Imperialism needs weapons like racism, people like Steve Levy who passed anti-immigrant laws to win white votes. He told them that he was going to run the immigrant population out of Long Island. That’s how he got his post, and this is why scare politics is on the rise.
Pedro is a day laborer from Patchogue. Pedro comments, after watching the Revolution DVD (the part about selling post cards of the lynchings), “There is no difference between the enslavement of the Blacks and the racism against the immigrants.”
“We need to go to these communities,” says José, “because look, the church for example unites and divides. They look at us with compassion, like ‘look at those poor people.’ They have people brainwashed. We need to work with the workers directly because they blame themselves for not being born on this side of the border and of having to cross the border.
“They (the fascist politicians) have power,” said Pedro. “Over here, freedom is like something given…”
“Something like this, like what happened to Marcelo Lucero, had to happen,” said José. “It’s not the first time that an incident like this occurred. For example, we had this MF who would come by and take the day laborers to work somewhere and then he would take out a gun, point it at them and take the few dollars that they had... or on some jobs they would hit them on the back just because they wouldn’t obey. Some just kids, 17 years of age. I’ve seen this myself because some of them are my buddies and I would go to visit them at work. This happened to me, one time a jerk wanted to hit me and I told him ‘you’re crazy!’ This happened at Farmingville when I was 19. The bad thing is that some guys opt to return to their homeland. Steve Levy also claimed that the “Mara Salvatrucha,” [a gang based mainly among Central Americans —translator] was infiltrating the day laborers and he sent the police to search all of us, and so you have the police looking for something on us: guns or tattoos.”
“It’s also very difficult now since we live under more surveillance,” said Pedro. “The more technology there is, the less people communicate among themselves, and no one finds out anything.”

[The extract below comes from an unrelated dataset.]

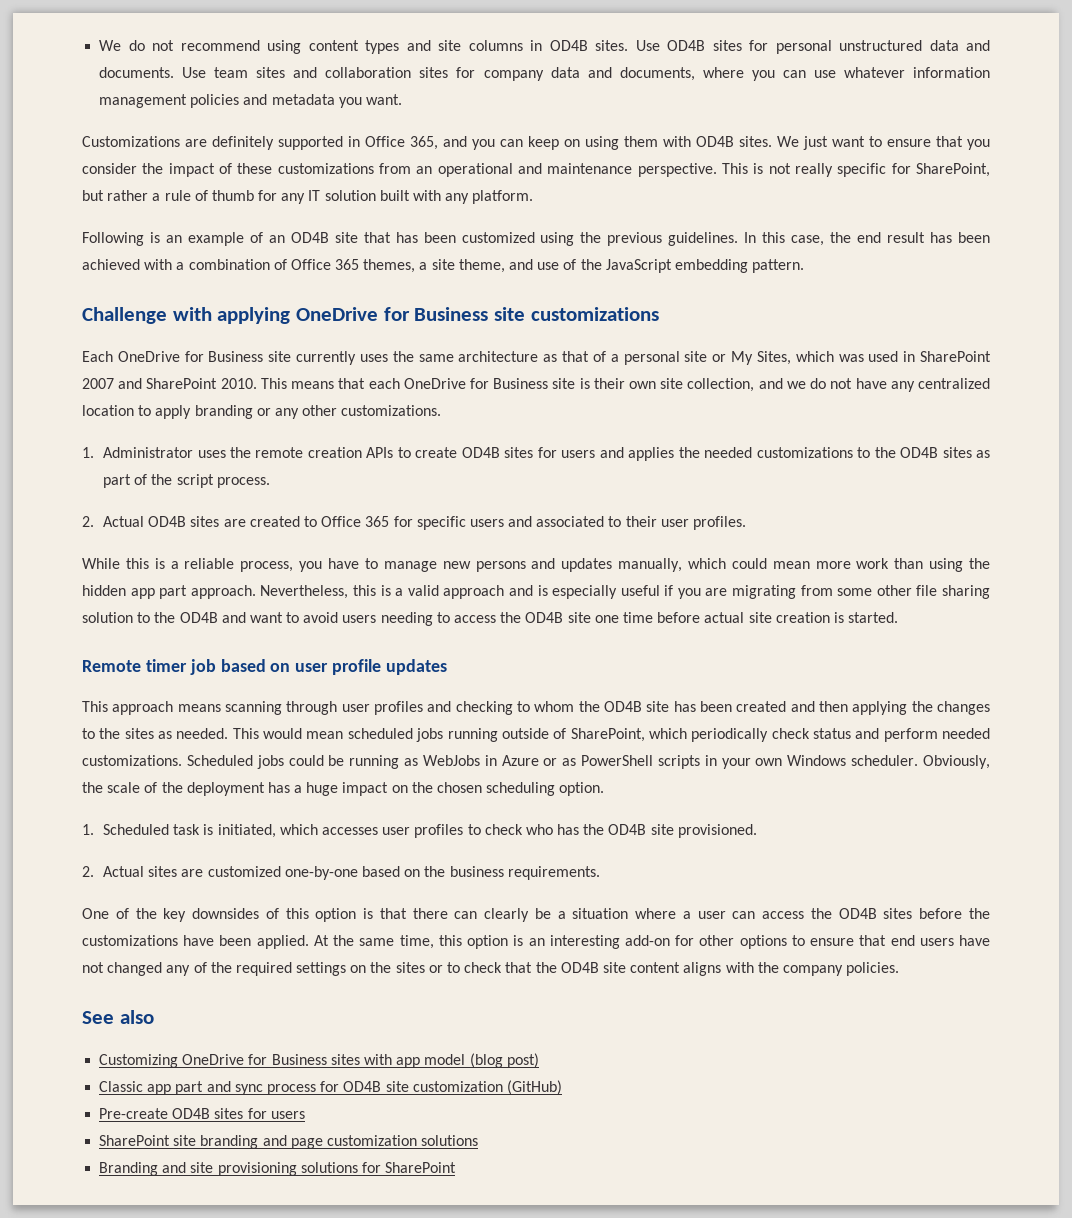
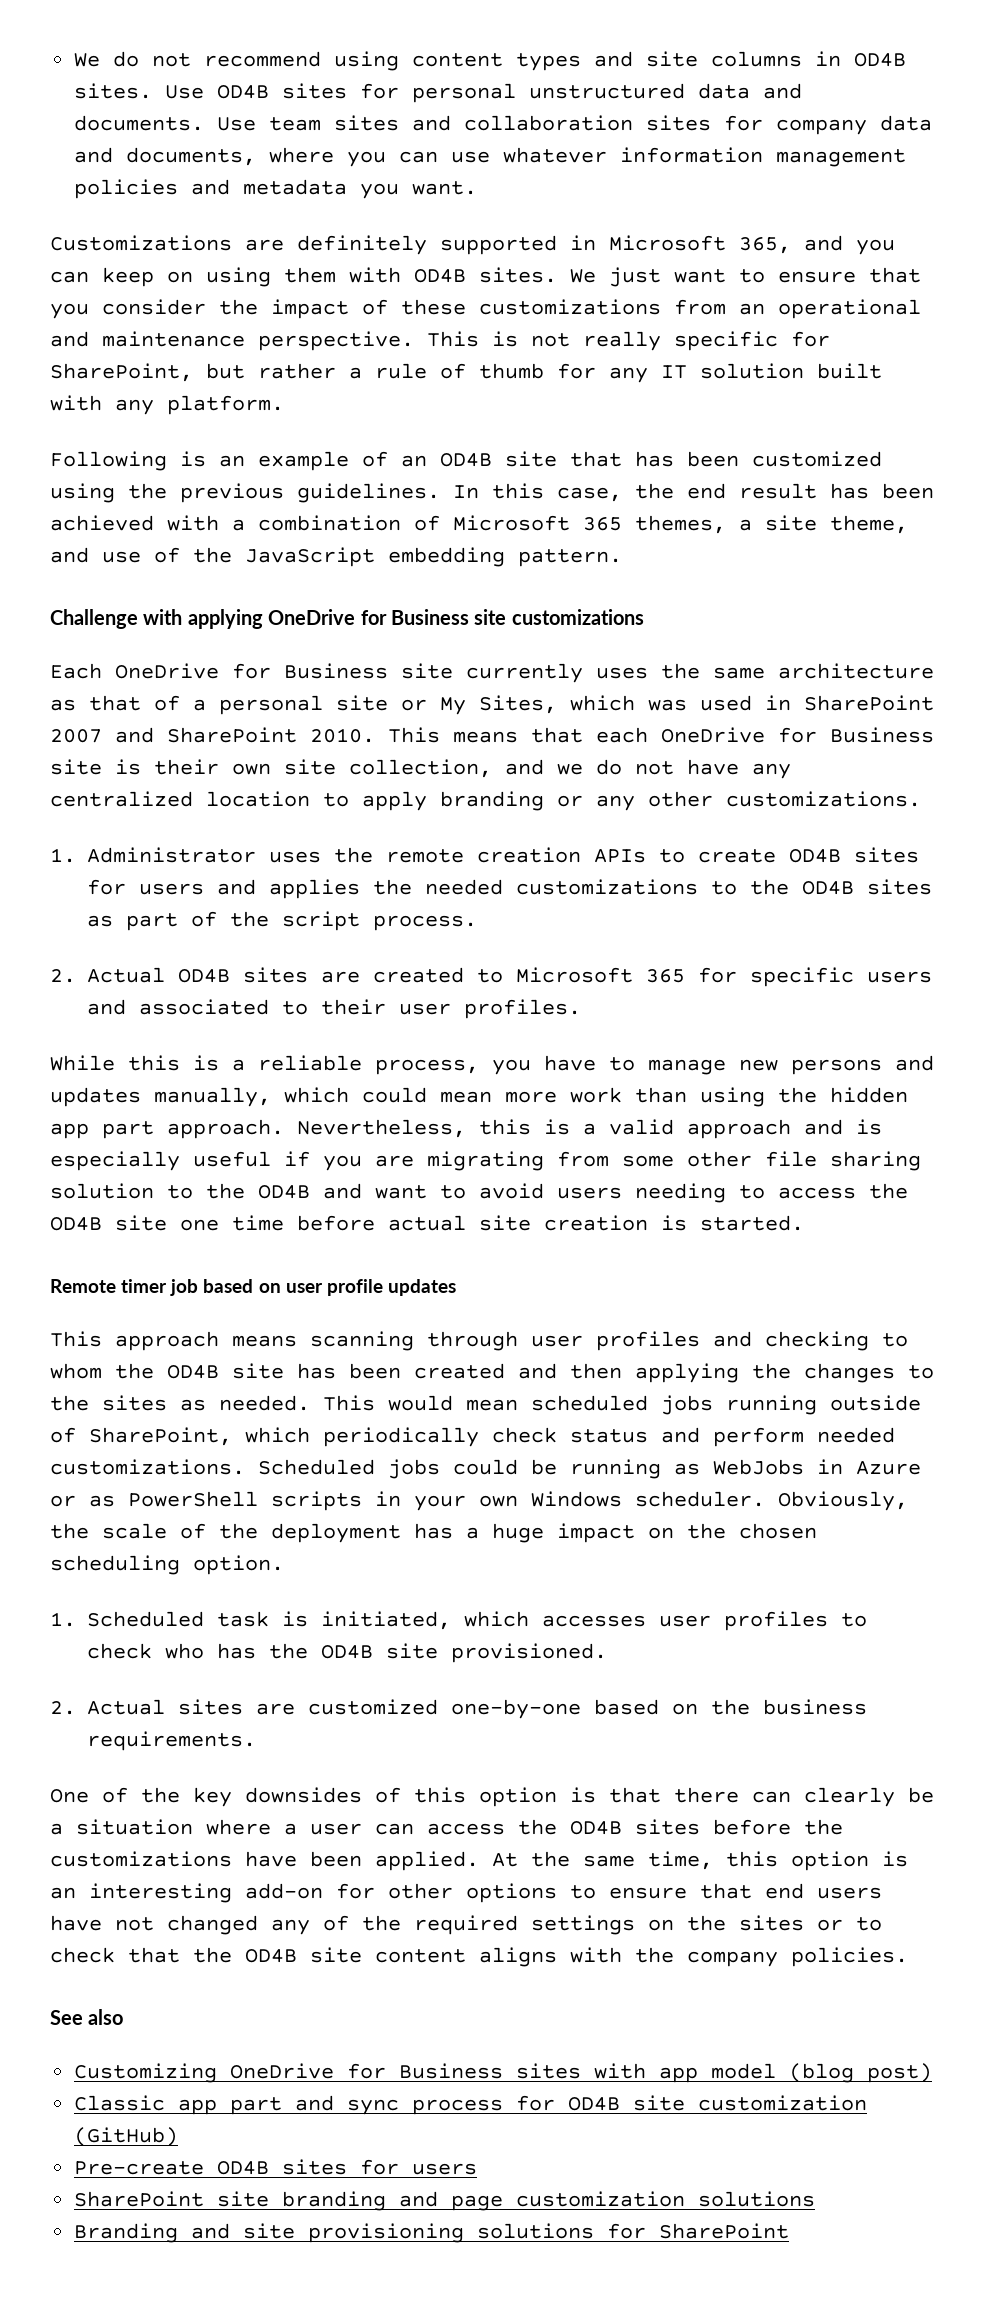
[365,136,405,147] Office -> [609,235,726,251] Microsoft
[290,259,331,270] Office -> [453,515,570,531] Microsoft
[321,516,362,527] Office -> [516,967,633,983] Microsoft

“How do you think we can organize the people, especially when the community is very closed, you know, they no longer trust groups and organizations, due to their contradictions and divisions.”

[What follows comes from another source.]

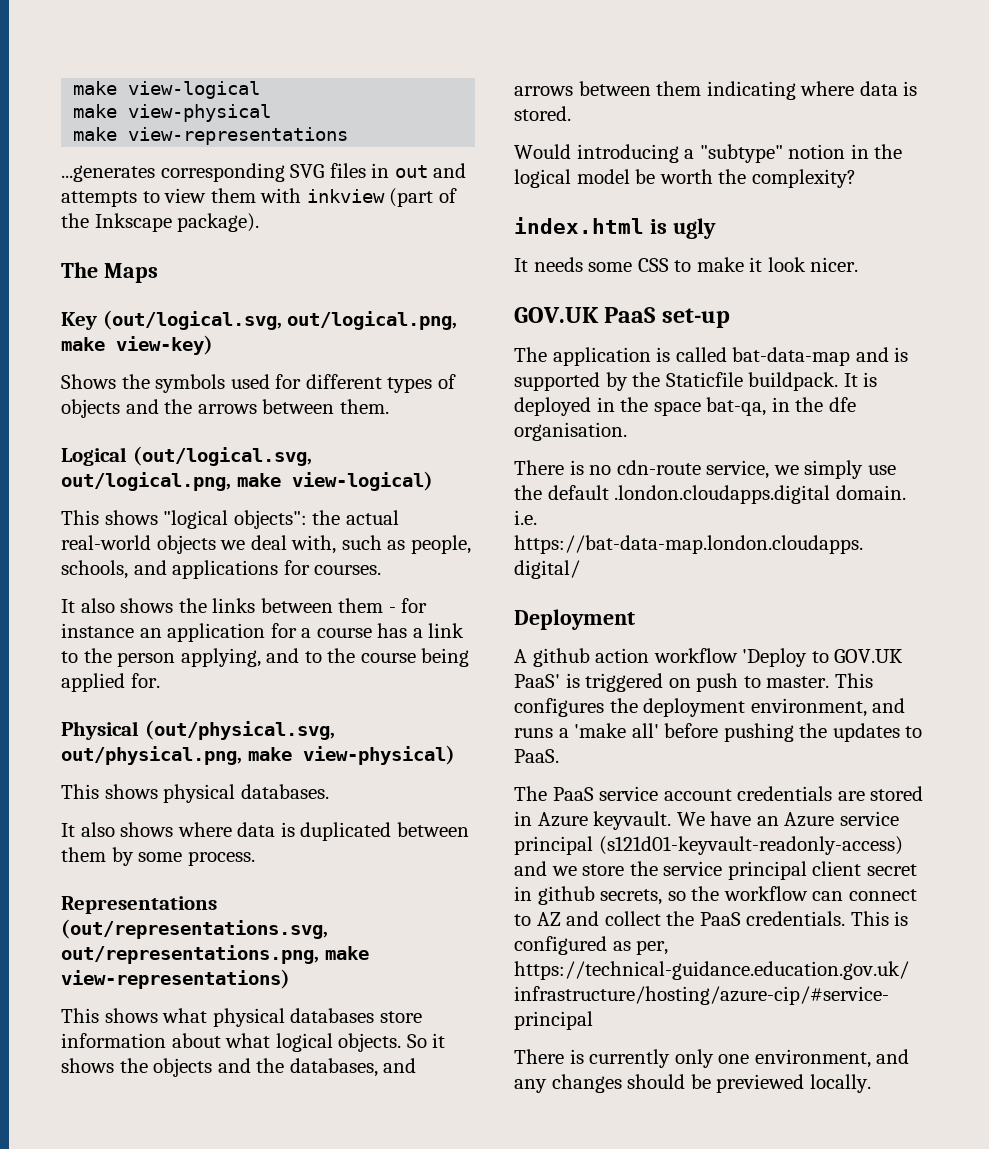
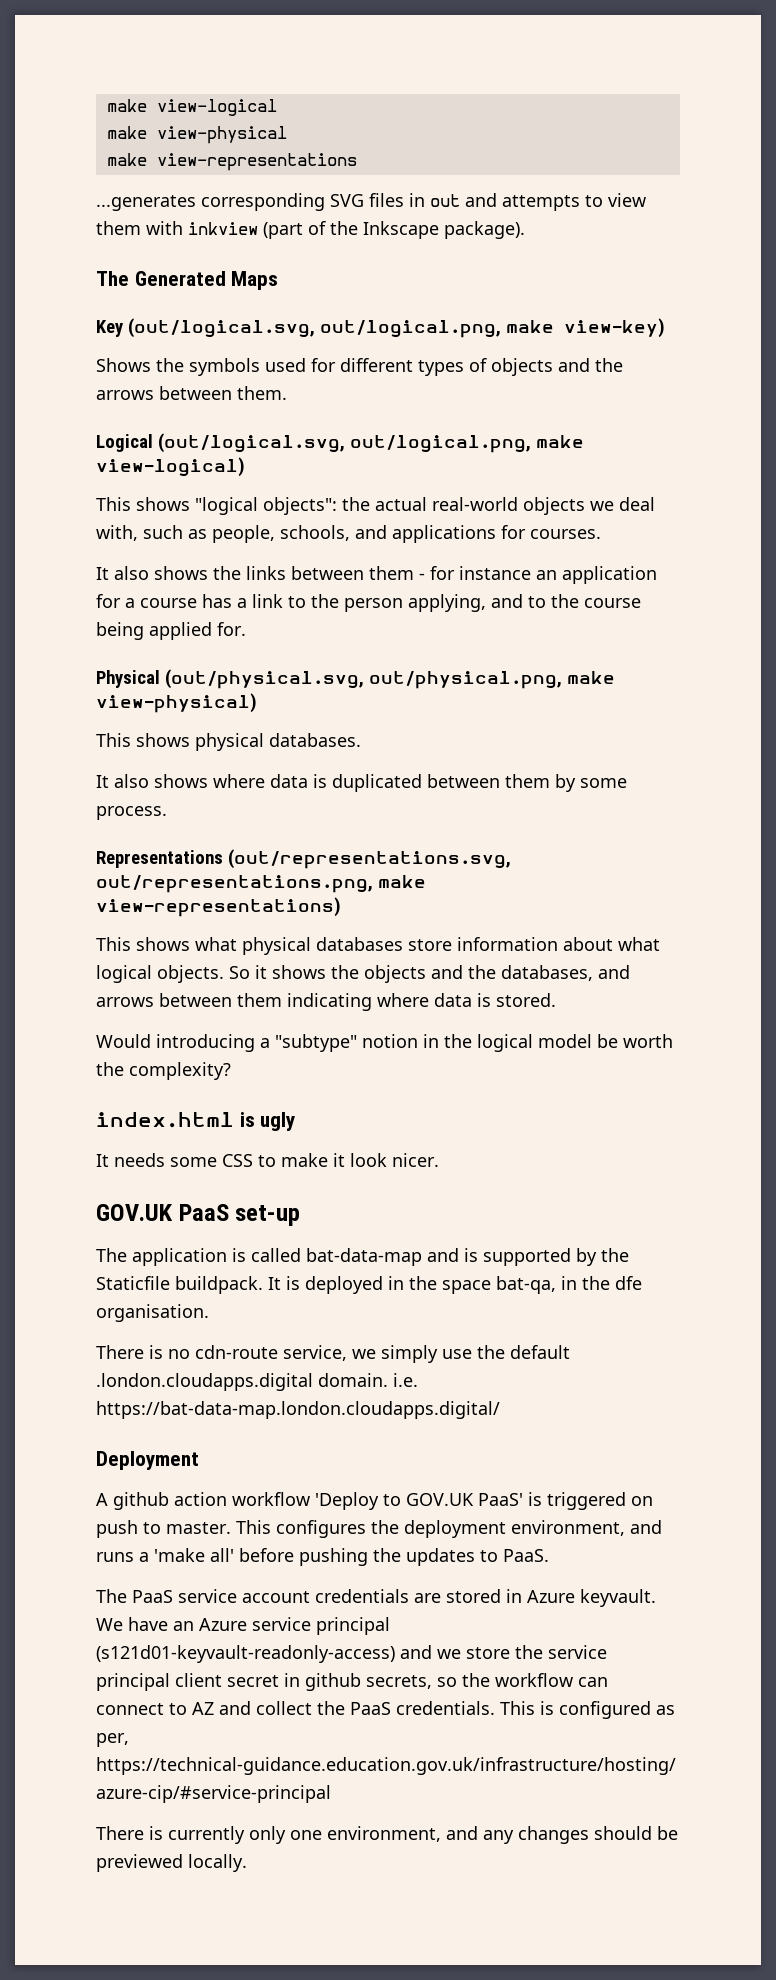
(98, 270) none -> [134,271,226,286] Generated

“We have had some experiences,” says Pedro, “giving talks (with a ‘community’ organization) and always they considered us like ‘weird.’ We were going to schools and other places and things like that. Look, some immigrant day laborers weren’t doing anything but working with their hands…’”
After having seen part of the Revolution DVD (Why It’s Necessary, Why It’s Possible, What’s It All About. A Film of a Talk By Bob Avakian.), we had a brief discussion and we agreed on some plans to take the newspaper to some places on Long Island.
I think that we should go to all these places where the people are and especially where the system is subjecting a section of society to oppression, and struggle with people to create an atmosphere of consciousness where the newspaper is sold, in the barrios, the barber shops, in the corner stores, in every place where people gather, and contribute to the revolutionary movement that is coming into being, and thus prepare ourselves for when an opportunity arises to do away with this capitalist-imperialist system and its crimes. And finally we would be able to create a new society, a new communist world.